WHAT TO WORK ON:
Leave the pictures out, and repeat exactly each line from the one that holds "background: #f9a8d4 ->" through the final line of the entries below.

[Source data]

· · · · · · ·

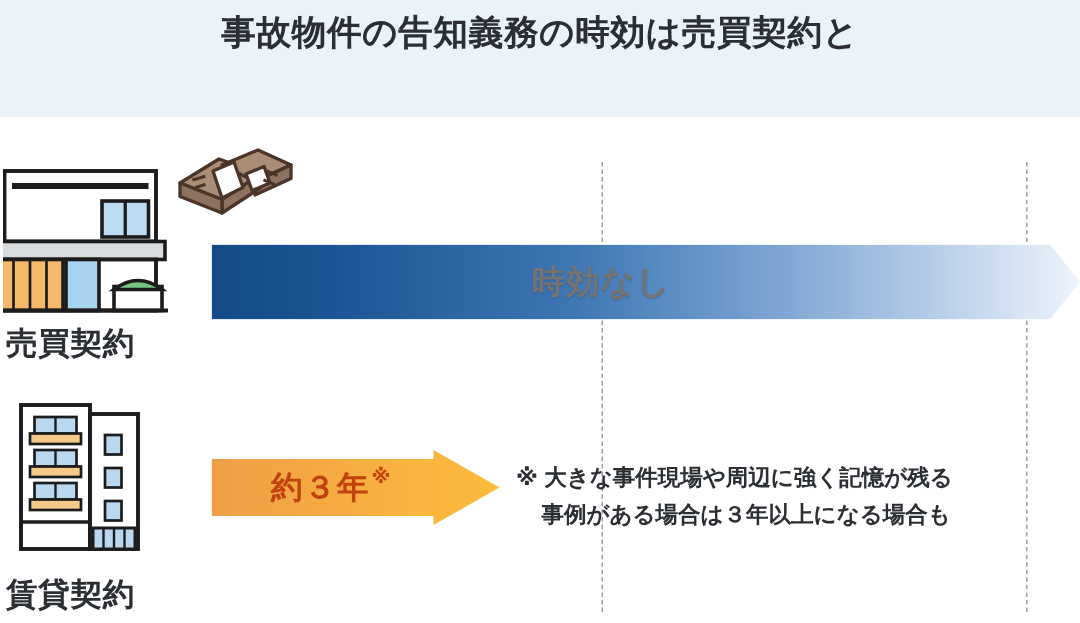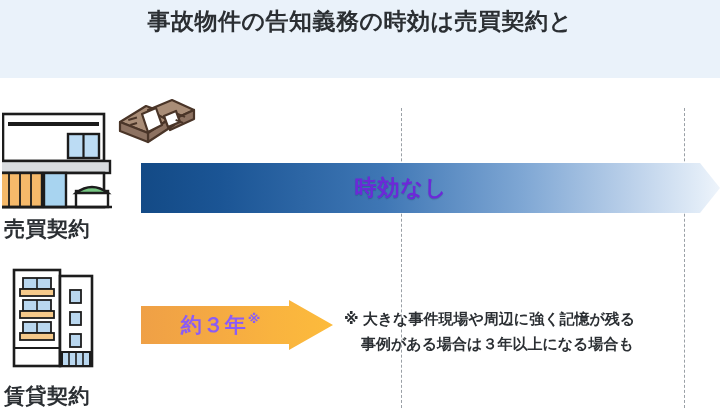"時効なし" .bar-sale .bar-label { color: #6d28d9 -> #737373 }
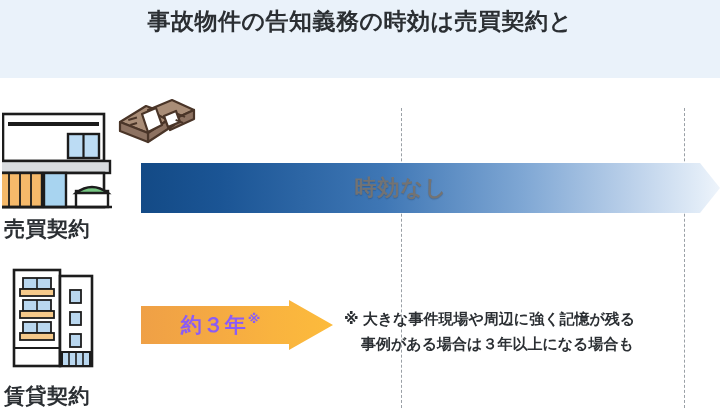"約３年" .bar-rent .bar-label { color: #8b5cf6 -> #c2410c }
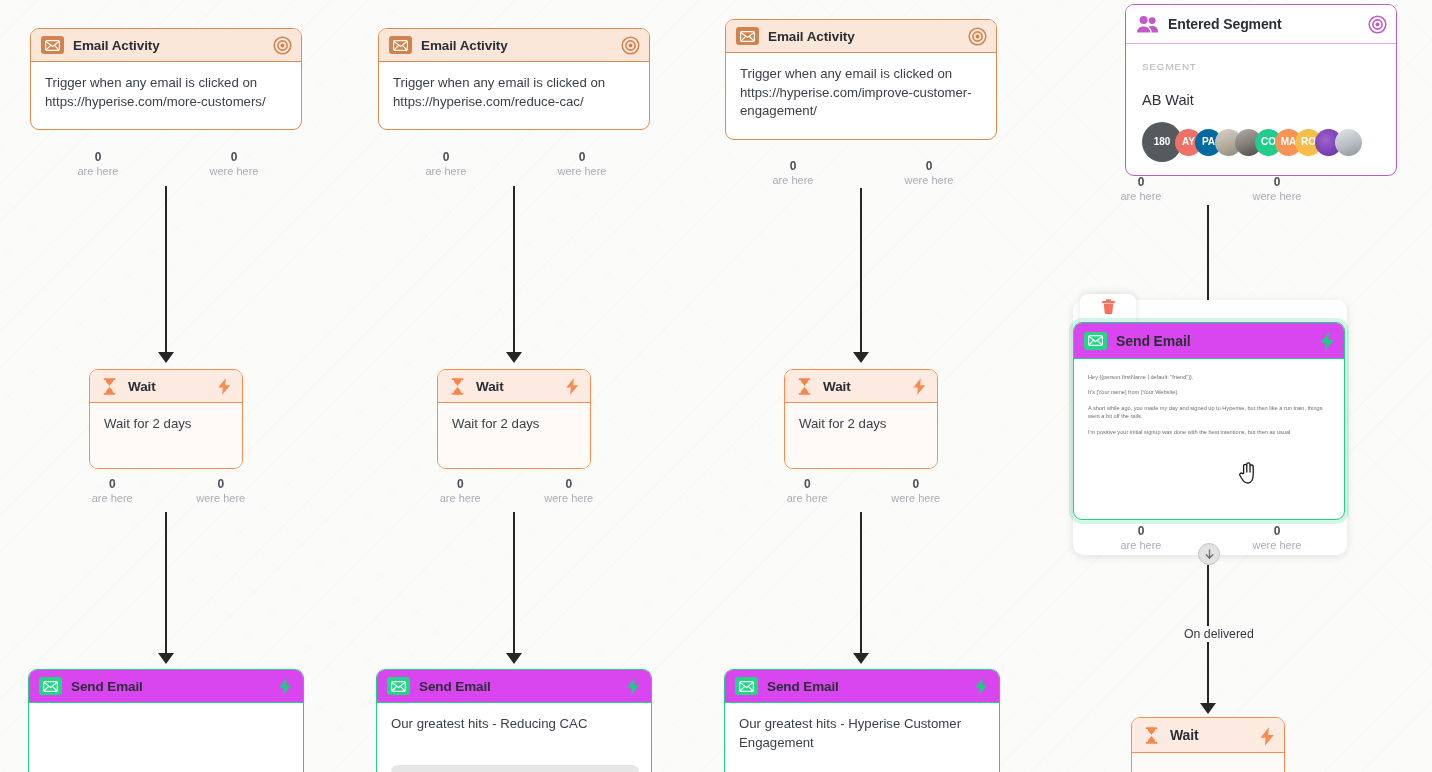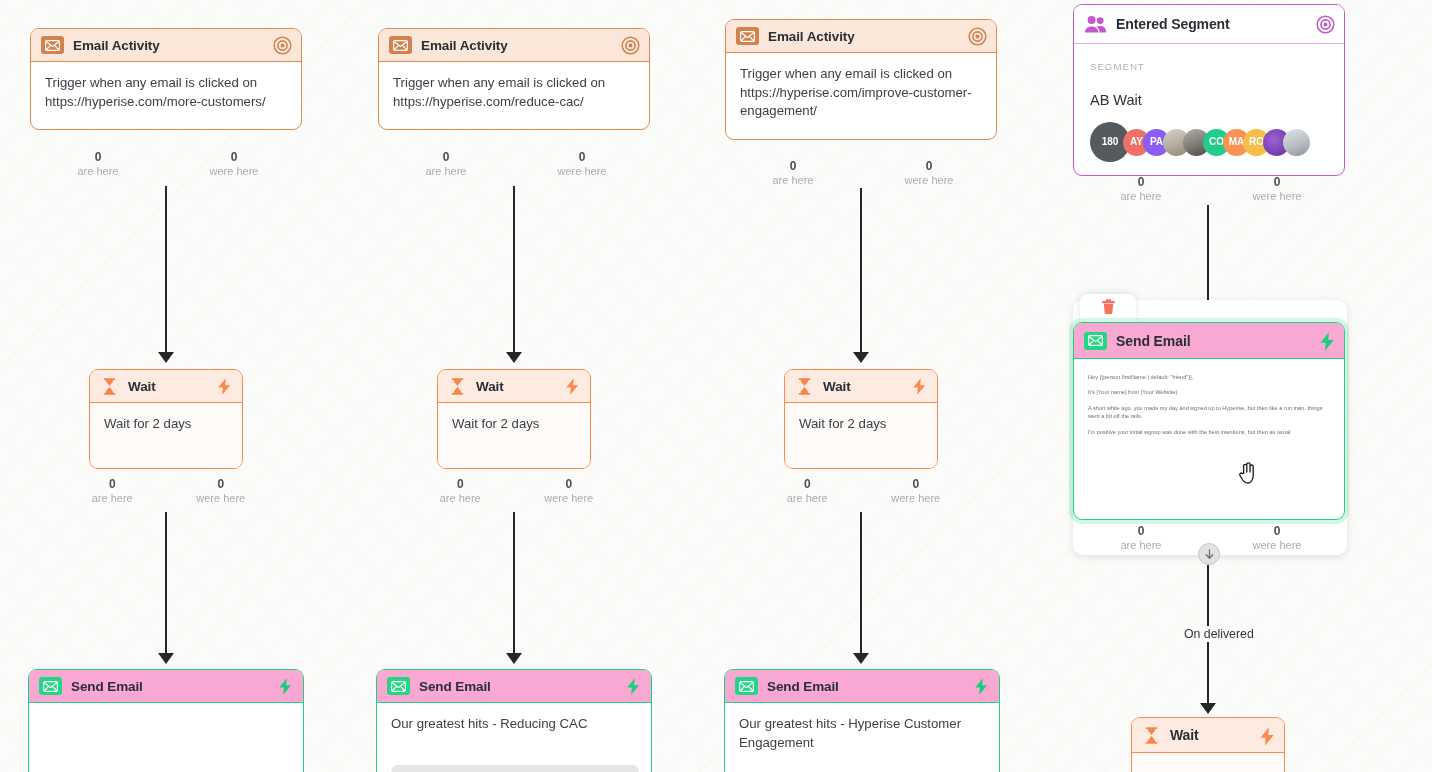"Entered Segment" div.node { left: 1073px -> 1125px }
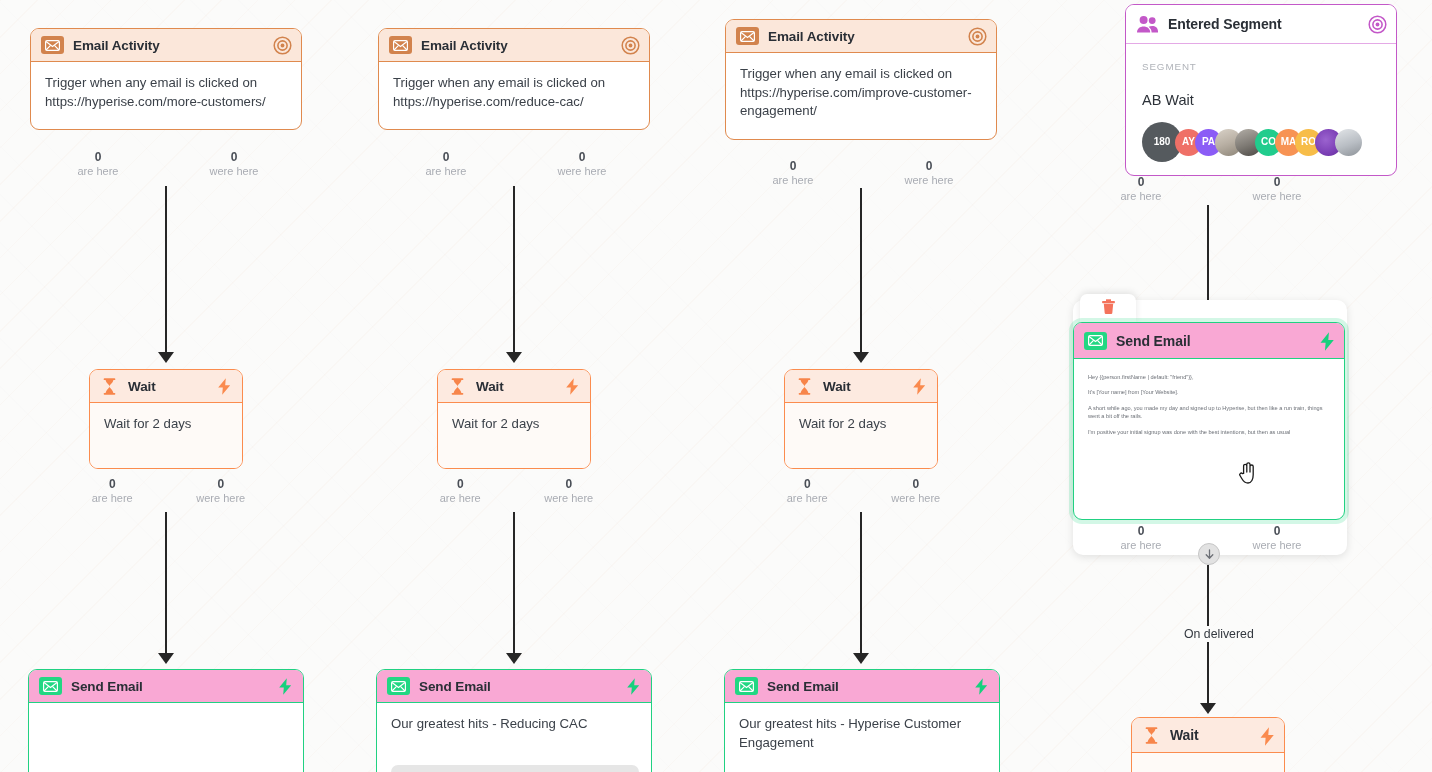"PA" div.av { background: #8b5cf6 -> #0369a1 }
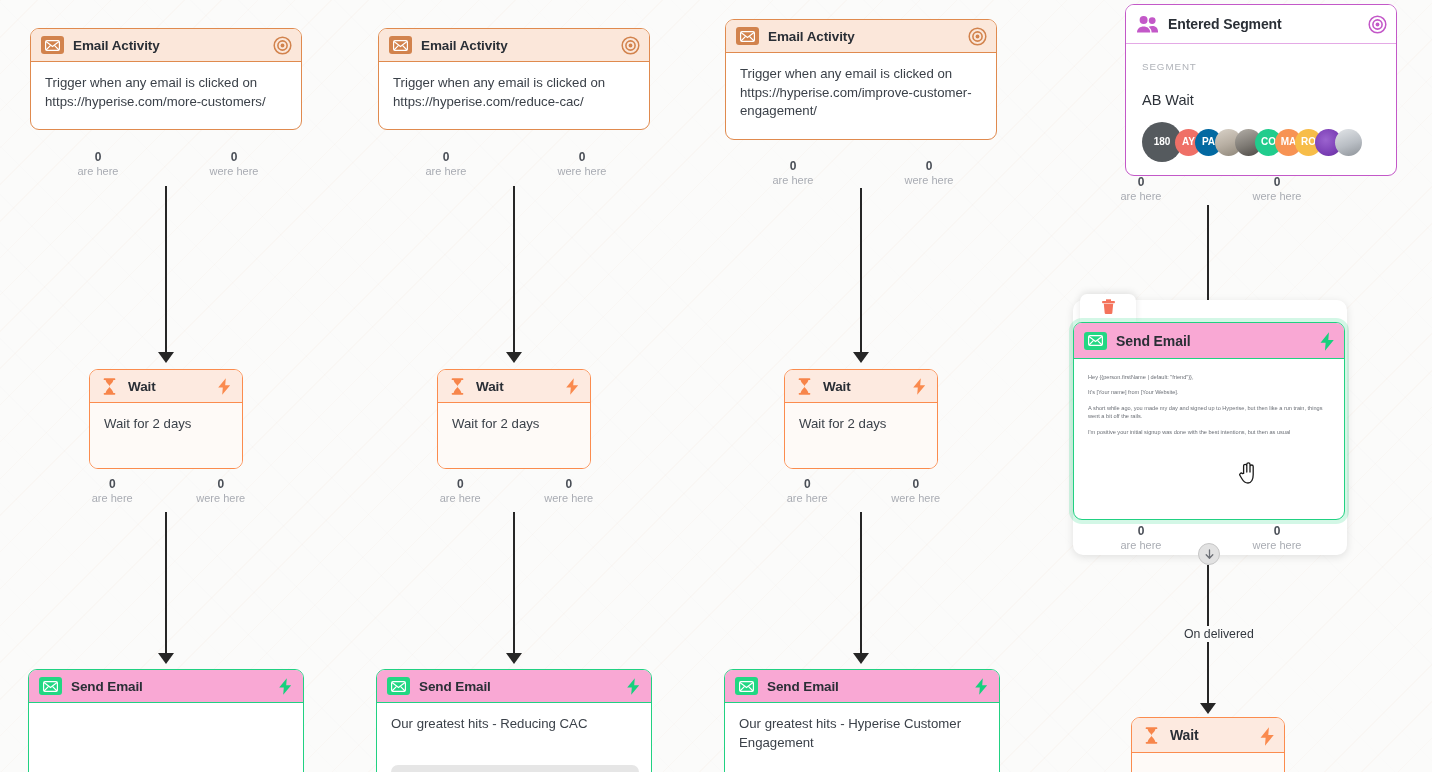"Send Email" .node.email .node-head { background: #f9a8d4 -> #d946ef }
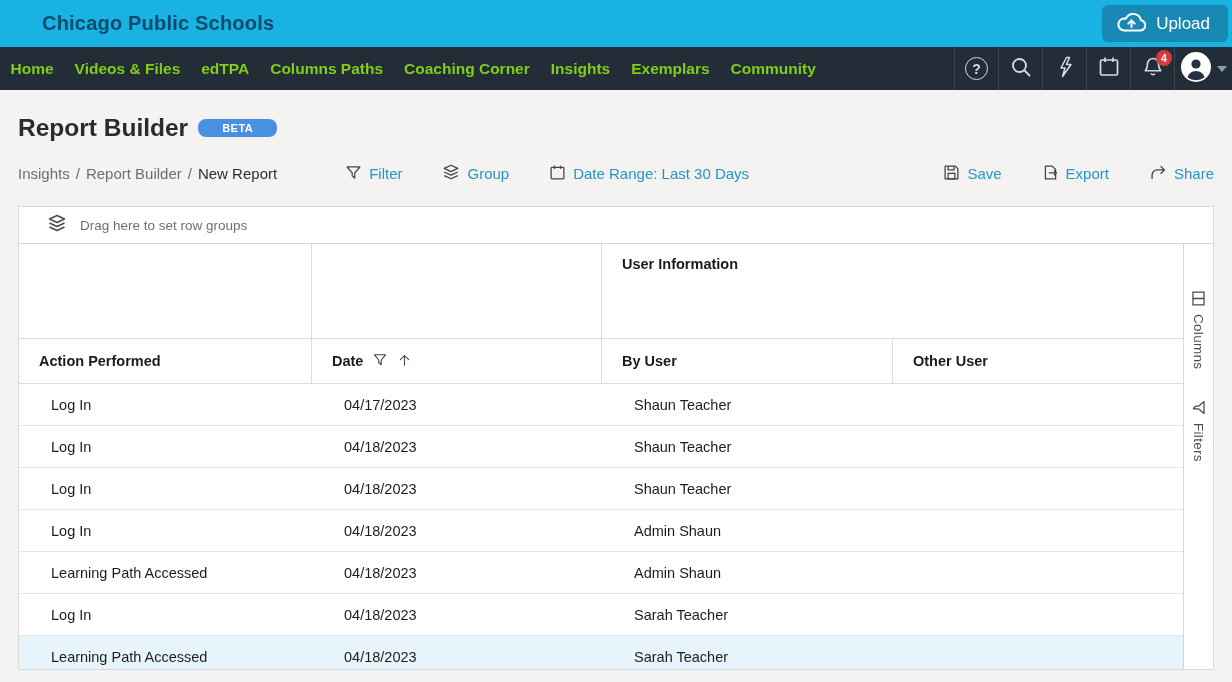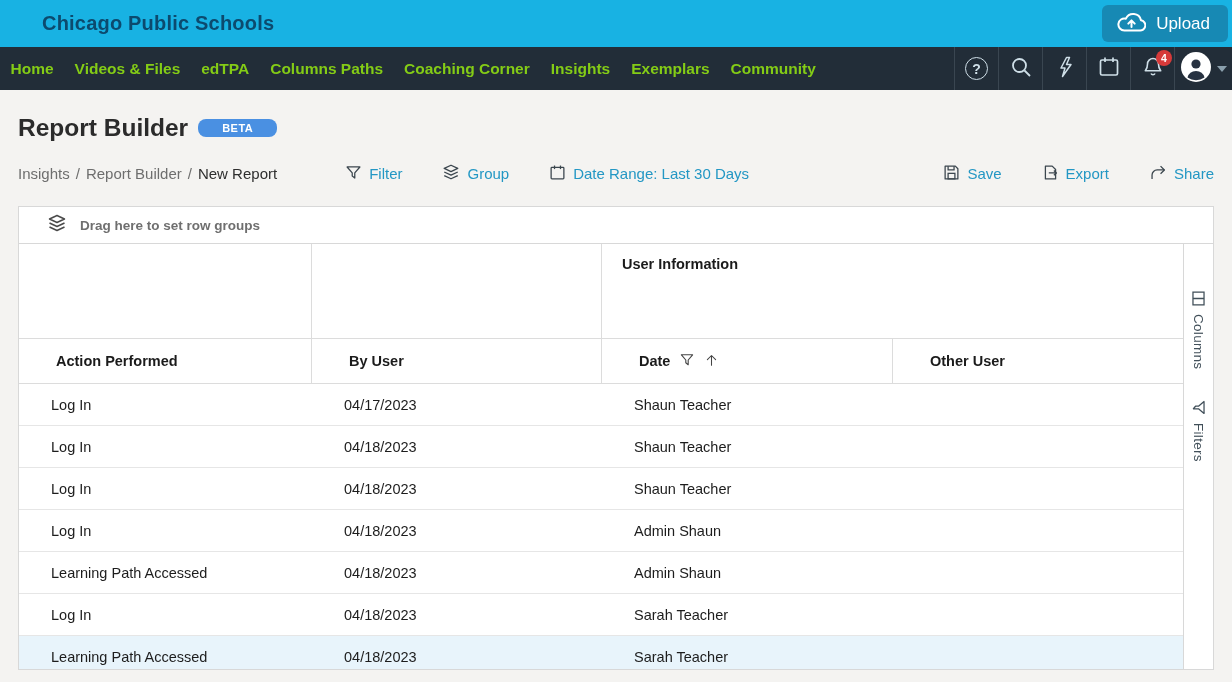"Drag here to set row" .drag-row { font-weight: bold -> none }
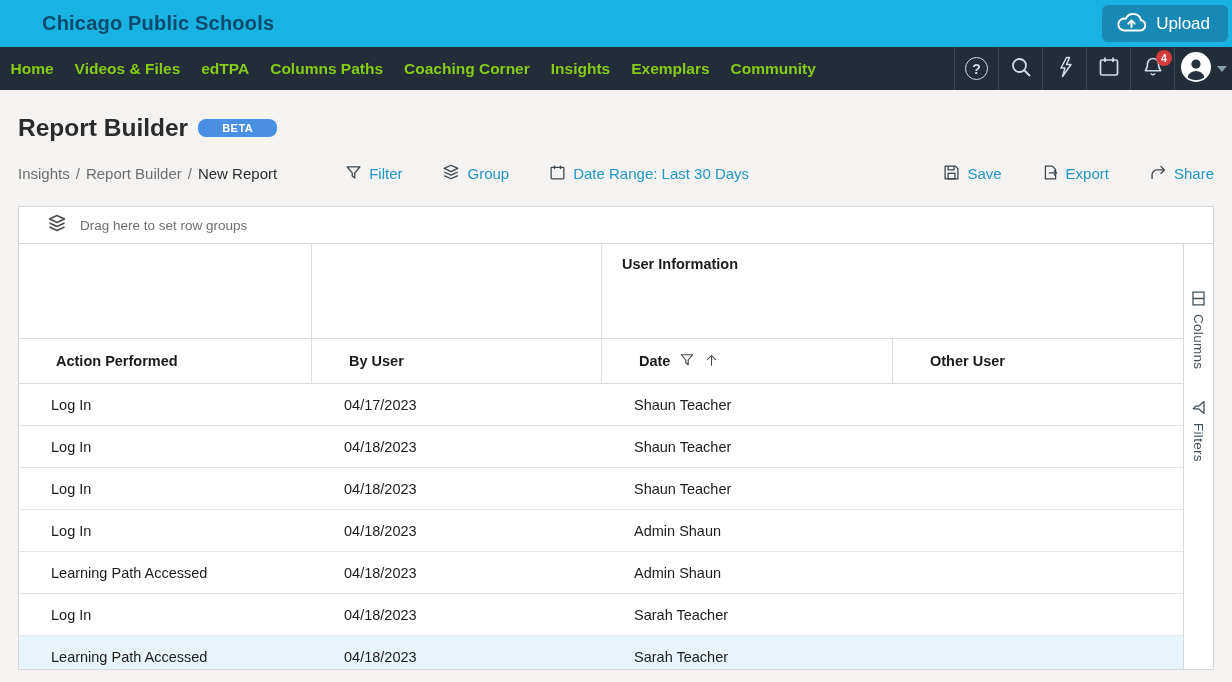"Action Performed" .header-cell { padding-left: 37px -> 20px }
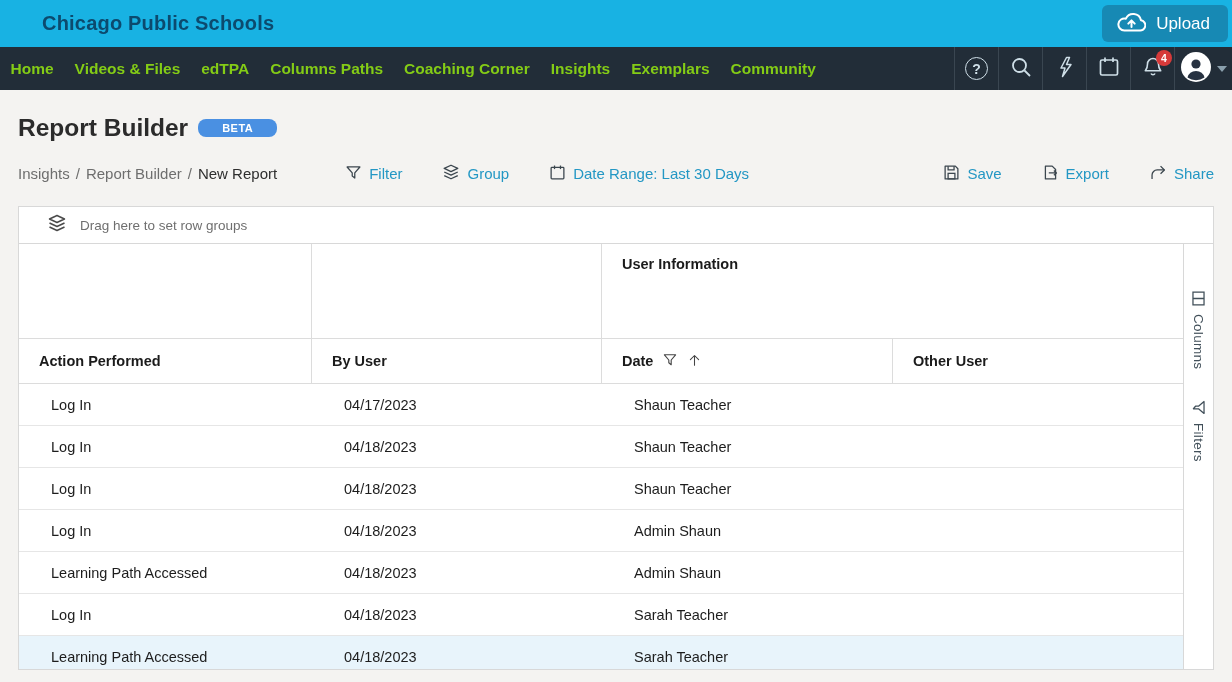"By User" div.header-cell { order: before "Date" -> after "Date" }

· · · · · · ·

SOLUTION FOR THIS PROBLEM:
"Send Email" .node.email .node-head { background: #f9a8d4 -> #d946ef }
"Drag here to set row" .drag-row { font-weight: bold -> none }
"Action Performed" .header-cell { padding-left: 37px -> 20px }
"By User" div.header-cell { order: before "Date" -> after "Date" }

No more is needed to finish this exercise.